A promise of a living, lifesaving legacy

At Fred Hutch, we come together across disciplines to take on the “unsolvable” problems. For us, it’s personal — and it always has been.
Dr. Bill Hutchinson in front of a photo of his brother Fred.
Dr. Bill Hutchinson in front of a photo of his brother Fred. Fred Hutch file photo

This summer, Fred Hutchinson Cancer Research Center is commemorating the 100th birthday of our namesake, baseball great Fred Hutchinson. I think of Fred whenever I walk past his baseball memorabilia on display near my office, but lately he’s been on my mind more than usual. When I see his name — our name — I’ve been thinking about the promise at the core of that name, and how we are still living up to it today.

When he founded our institution and named it after the brother he lost to cancer, Seattle surgeon Dr. Bill Hutchinson vowed that Fred’s legacy would live on in the work of our scientists. That promise set us on a path to end cancer and related diseases as causes of human suffering and death, and it is as present and personal today as ever.
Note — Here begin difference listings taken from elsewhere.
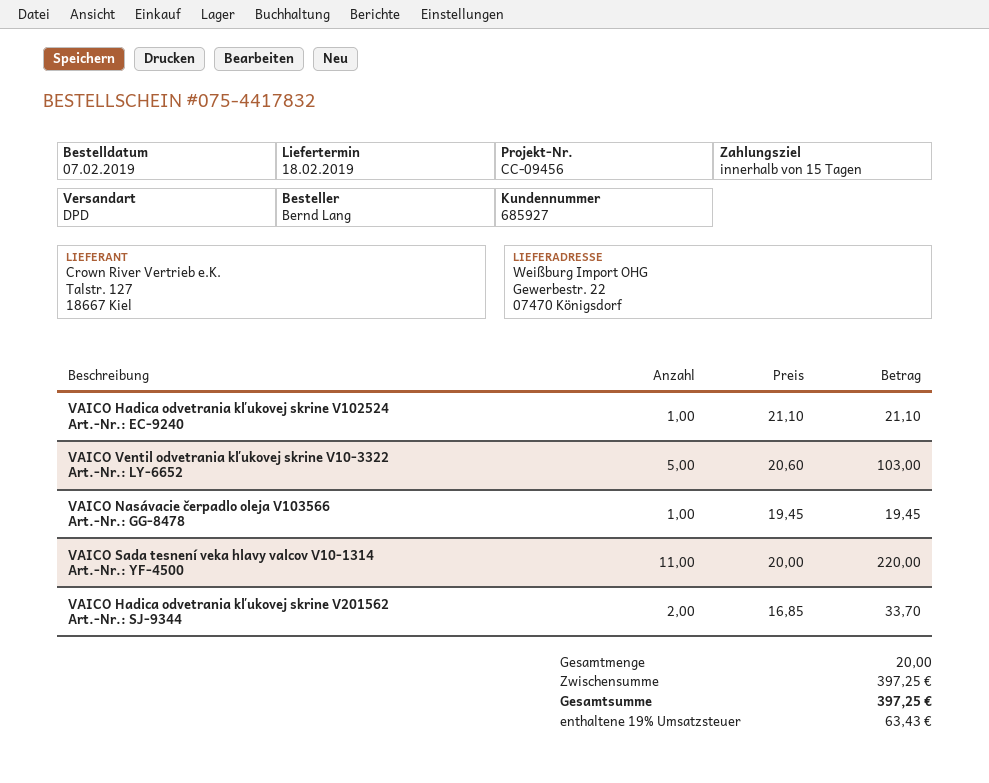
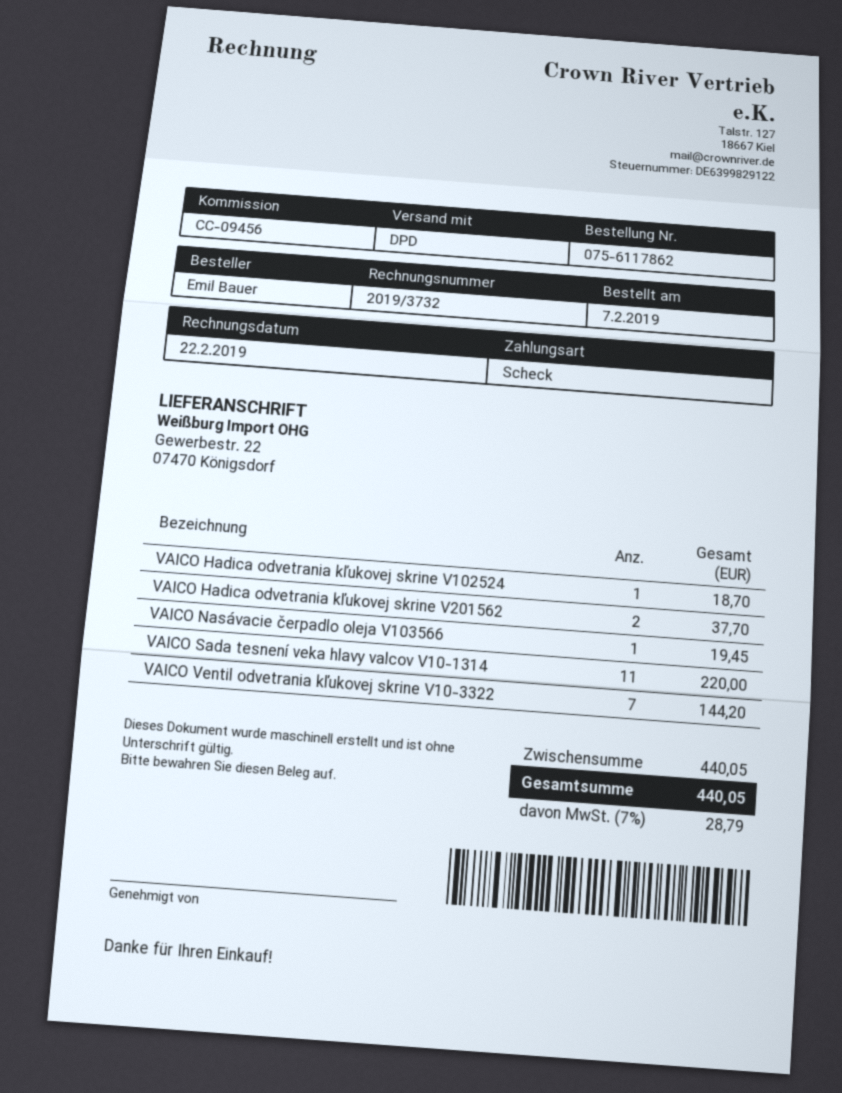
order number: 075-4417832 -> 075-6117862
ordered by: Bernd Lang -> Emil Bauer
VAICO Hadica odvetrania kľukovej skrine V102524: 1 for 21.10 -> 1 for 18.70
VAICO Ventil odvetrania kľukovej skrine V10-3322: 5 for 103.00 -> 7 for 144.20
VAICO Hadica odvetrania kľukovej skrine V201562: 2 for 33.70 -> 2 for 37.70
subtotal: 397.25 -> 440.05
tax: 19% = 63.43 -> 7% = 28.79
total: 397.25 -> 440.05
From Fred onward, patients have been at the heart of the tough problems we choose to tackle here. The challenges are onerous. None of us ever forgets that. But we believe they’re solvable because we’ve solved “unsolvable” problems before. Case in point: our Nobel Prize–winning team’s development of bone marrow transplantation as a cure for once-incurable diseases like leukemia.

Naysayers said it couldn’t be done, but that hard work has paid off in countless lives saved using transplanted blood and immune cells. It has also led to a growing tsunami of immune-based treatments built on the insights of our early transplant biologists, who established beyond a doubt the cancer-killing power of immune cells.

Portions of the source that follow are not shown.